Task to complete: Show every line in the entries below where the word "heading" appears.

Screenshot and code edit data:
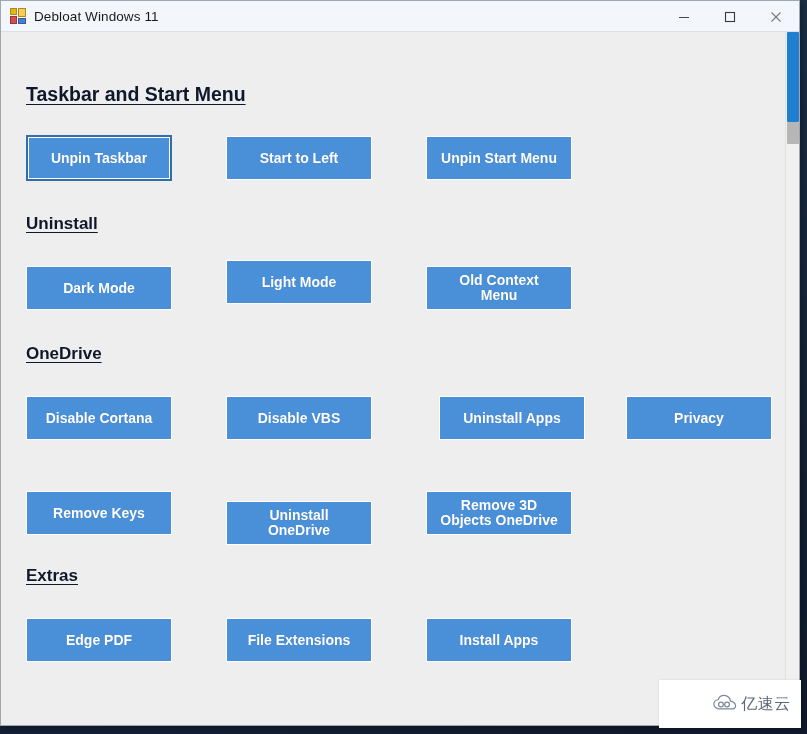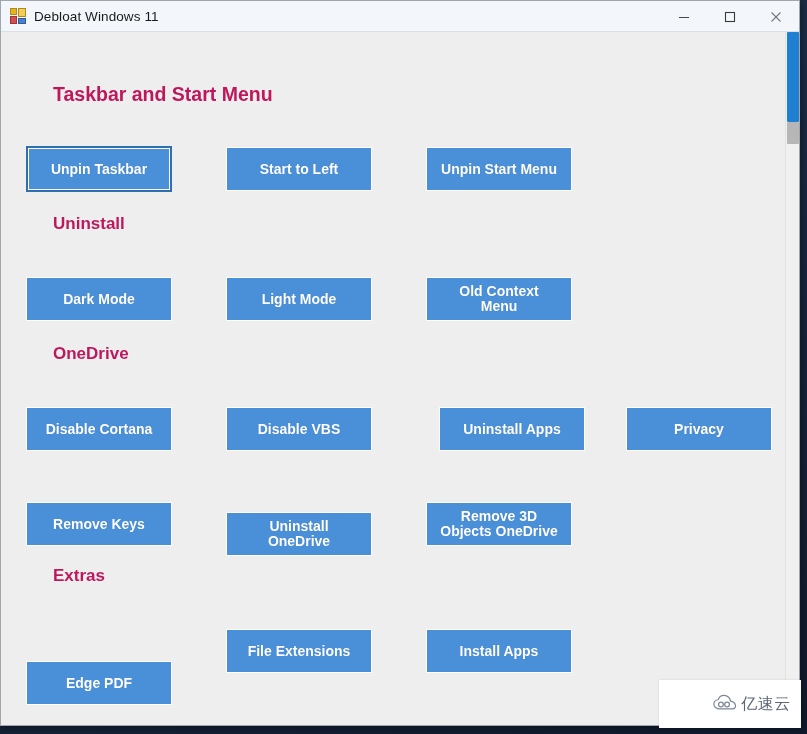--- a/index.html
+++ b/index.html
@@ -97,24 +97,24 @@
     width: 786px;
     height: 100%;
     box-sizing: border-box;
     padding: 0;
   }
 
   
   .section-heading {
     font-family: "Liberation Sans", sans-serif;
     font-weight: bold;
-    color: #be185d;
+    color: #0f172a;
+    text-decoration: underline;
     text-underline-offset: 3px;
     white-space: nowrap;
-    margin-left: 27px;
   }
   #h-taskbar { position: absolute; left: 25px; top: 51px; font-size: 19.5px; }
   #h-appearance { position: absolute; left: 25px; top: 182px; font-size: 17px; }
   #h-bloatware { position: absolute; left: 25px; top: 312px; font-size: 17px; }
   #h-extras { position: absolute; left: 25px; top: 534px; font-size: 17px; }
 
   
   .dbtn {
     position: absolute;
     background: #4a90d9;
@@ -126,21 +126,20 @@
     line-height: 15px;
     text-align: center;
     display: flex;
     align-items: center;
     justify-content: center;
     padding: 0 3px;
     box-sizing: border-box;
     cursor: pointer;
     white-space: pre-line;
     text-shadow: 0 0 1px rgba(0,0,0,0.18);
-    margin-top: 11px;
   }
   .dbtn.focused {
     border: 2px solid #2f6fb0;
     box-shadow: inset 0 0 0 1px #ffffff;
   }
 
   
   #vscroll {
     position: absolute;
     right: 0px;
@@ -246,33 +245,33 @@
 
         <div class="section-heading" id="h-bloatware">OneDrive</div>
 
         <div class="section-heading" id="h-extras">Extras</div>
 
         <div id="buttons-layer">
             <div class="dbtn focused" style="left: 25px; top: 103px; width: 146px; height: 46px; font-size: 14px;">Unpin Taskbar</div>
             <div class="dbtn" style="left: 225px; top: 104px; width: 146px; height: 44px; font-size: 14px;">Start to Left</div>
             <div class="dbtn" style="left: 425px; top: 104px; width: 146px; height: 44px; font-size: 14px; text-align: center;">Unpin Start Menu</div>
             <div class="dbtn" style="left: 25px; top: 234px; width: 146px; height: 44px; font-size: 14px;">Dark Mode</div>
-            <div class="dbtn" style="left: 225px; top: 234px; width: 146px; height: 44px; font-size: 14px;">Light Mode</div>
+            <div class="dbtn" style="left: 225px; top: 228px; width: 146px; height: 44px; font-size: 14px;">Light Mode</div>
             <div class="dbtn" style="left: 425px; top: 234px; width: 146px; height: 44px; font-size: 14px;">Old Context
 Menu</div>
             <div class="dbtn" style="left: 25px; top: 364px; width: 146px; height: 44px; font-size: 14px;">Disable Cortana</div>
             <div class="dbtn" style="left: 225px; top: 364px; width: 146px; height: 44px; font-size: 14px;">Disable VBS</div>
             <div class="dbtn" style="left: 438px; top: 364px; width: 146px; height: 44px; font-size: 14px;">Uninstall Apps</div>
             <div class="dbtn" style="left: 625px; top: 364px; width: 146px; height: 44px; font-size: 14px;">Privacy</div>
             <div class="dbtn" style="left: 25px; top: 459px; width: 146px; height: 44px; font-size: 14px;">Remove Keys</div>
             <div class="dbtn" style="left: 225px; top: 469px; width: 146px; height: 44px; font-size: 14px;">Uninstall
 OneDrive</div>
             <div class="dbtn" style="left: 425px; top: 459px; width: 146px; height: 44px; font-size: 14px;">Remove 3D
 Objects OneDrive</div>
-            <div class="dbtn" style="left: 25px; top: 618px; width: 146px; height: 44px; font-size: 14px;">Edge PDF</div>
+            <div class="dbtn" style="left: 25px; top: 586px; width: 146px; height: 44px; font-size: 14px;">Edge PDF</div>
             <div class="dbtn" style="left: 225px; top: 586px; width: 146px; height: 44px; font-size: 14px;">File Extensions</div>
             <div class="dbtn" style="left: 425px; top: 586px; width: 146px; height: 44px; font-size: 14px;">Install Apps</div>
           </div>
       </div>
 
       <div id="vscroll">
         <div id="vscroll-thumb" style="height: 90px; top: 0px;"></div>
         <div id="vscroll-thumb2" style="top: 90px;"></div>
       </div>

Response to the task:
   .section-heading {
         <div class="section-heading" id="h-bloatware">OneDrive</div>
         <div class="section-heading" id="h-extras">Extras</div>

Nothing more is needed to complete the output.